■ **What this task involves**
What is the number of lines in these entries that include "minute"? Write that number and no other text.
⟨
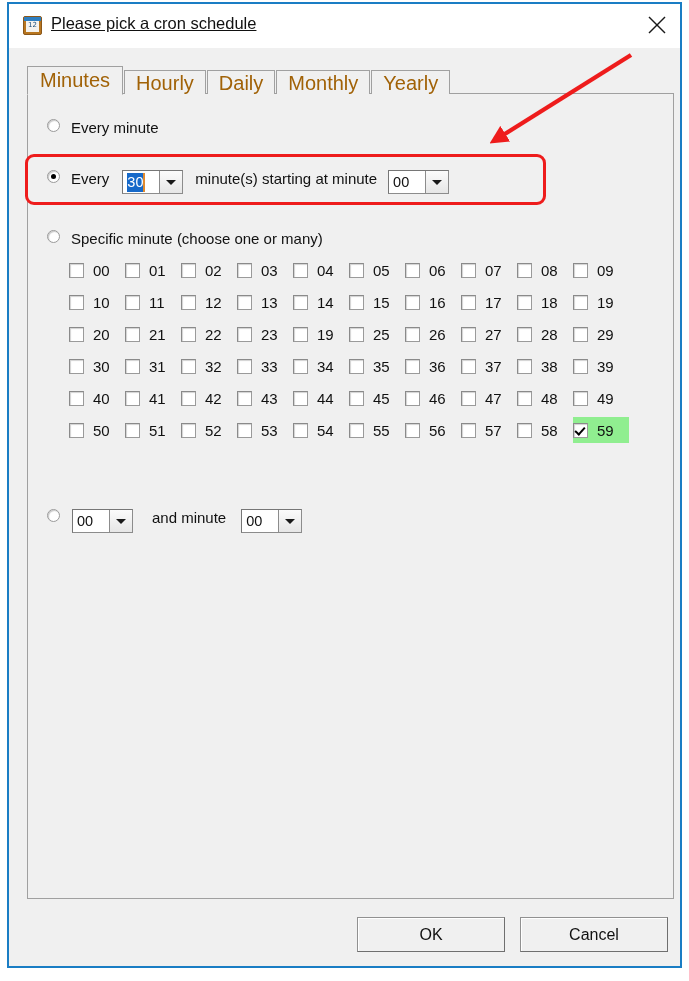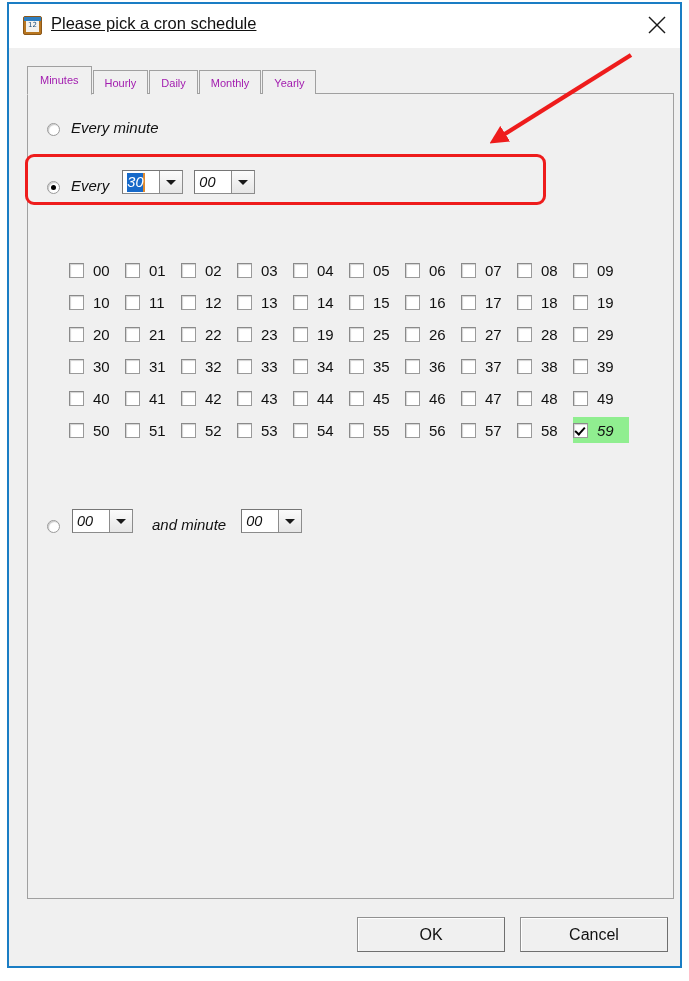--- a/index.html
+++ b/index.html
@@ -105,8 +105,8 @@
     position: relative;
     height: 24px;
     padding: 0 11px;
-    font-size: 11px;
-    color: #a21caf;
+    font-size: 20px;
+    color: #a16207;
     line-height: 24px;
     background: #f0f0f0;
     border-left: 1px solid #a0a0a0;

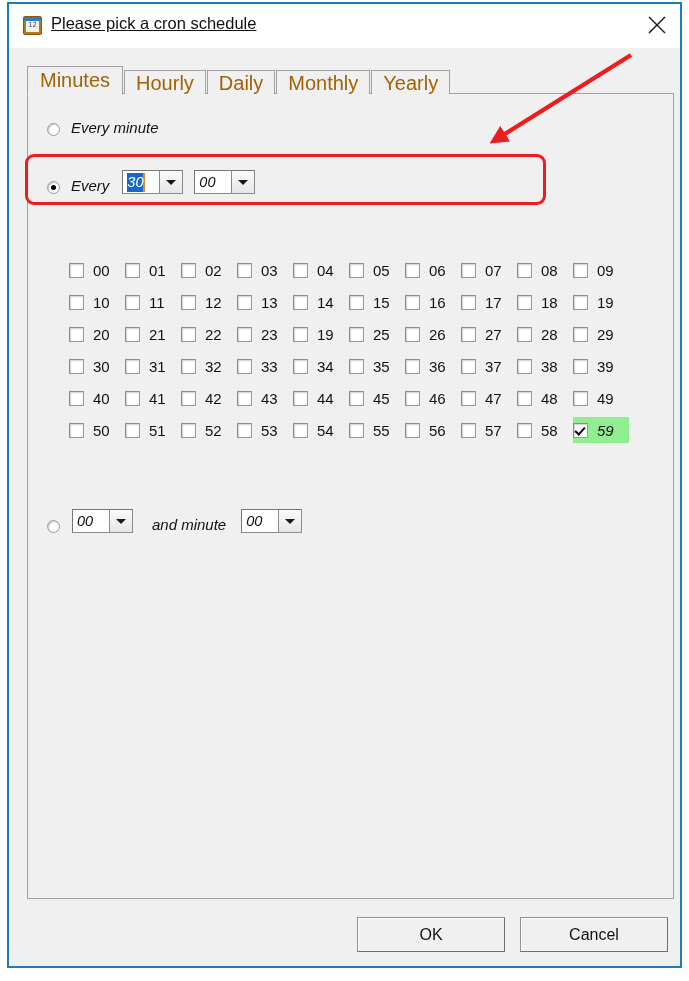--- a/index.html
+++ b/index.html
@@ -144,9 +144,8 @@
   .radio-row {
     position: absolute;
     display: flex;
-    align-items: flex-end;
+    align-items: flex-start;
     white-space: nowrap;
-    font-style: italic;
   }
   .radio {
     width: 13px;

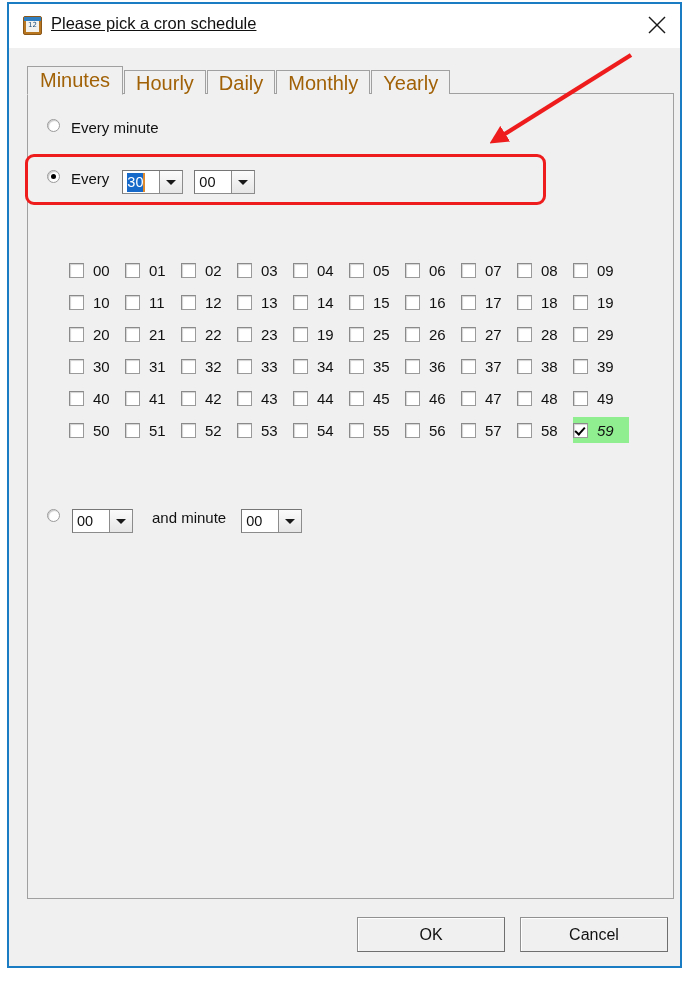--- a/index.html
+++ b/index.html
@@ -358,6 +358,7 @@
         <span class="cval selected-text"><span>30</span></span>
         <span class="cbtn"></span>
       </span>
+      <span class="ctl-label" style="margin-left:12px;">minute(s) starting at minute</span>
       <span class="combo" style="margin-left:11px;">
         <span class="cval">00</span>
         <span class="cbtn"></span>

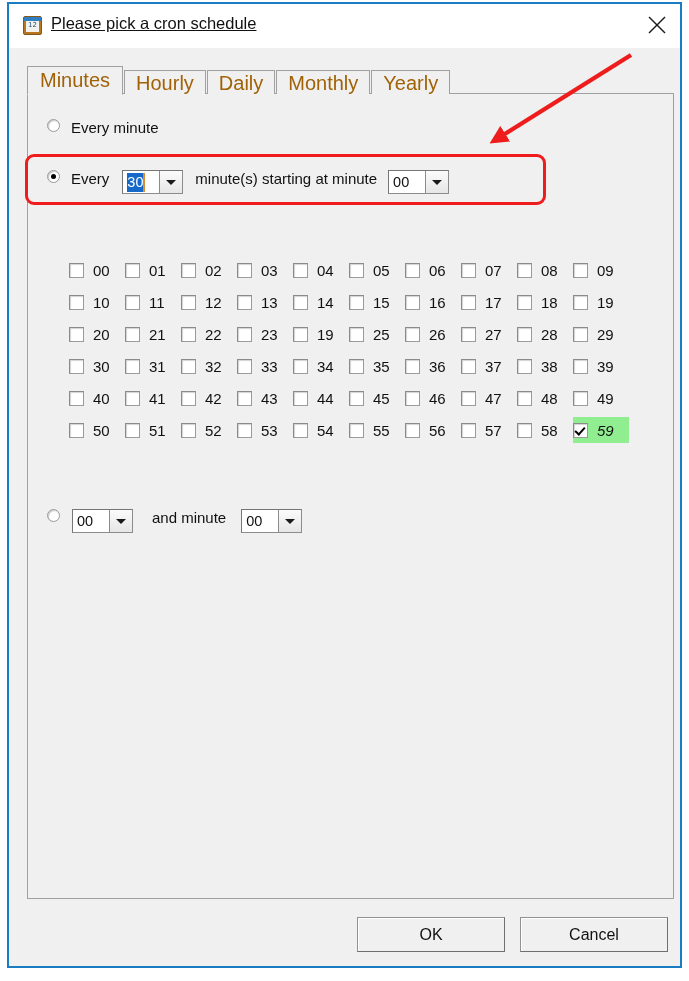--- a/index.html
+++ b/index.html
@@ -365,6 +365,10 @@
       </span>
     </div>
 
+    <div class="radio-row" style="left:19px; top:136px;">
+      <span class="radio"></span>
+      <span class="ctl-label">Specific minute (choose one or many)</span>
+    </div>
 
     <div id="grid">
         <div class="grid-row">

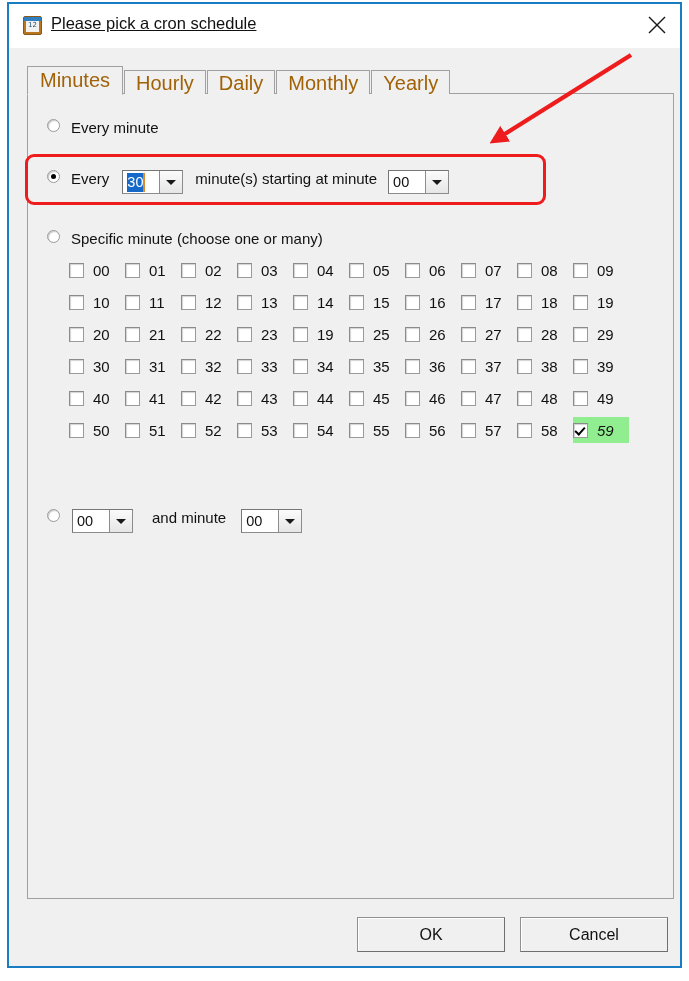--- a/index.html
+++ b/index.html
@@ -618,7 +618,7 @@
             <span class="cbox"></span>
             <span class="cell-label">58</span>
           </div>
-          <div class="cell hl" style="background: rgb(144, 238, 144); font-style: italic;">
+          <div class="cell hl" style="background: rgb(144, 238, 144);">
             <span class="cbox checked"></span>
             <span class="cell-label">59</span>
           </div>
⟩
■ **Response box**
2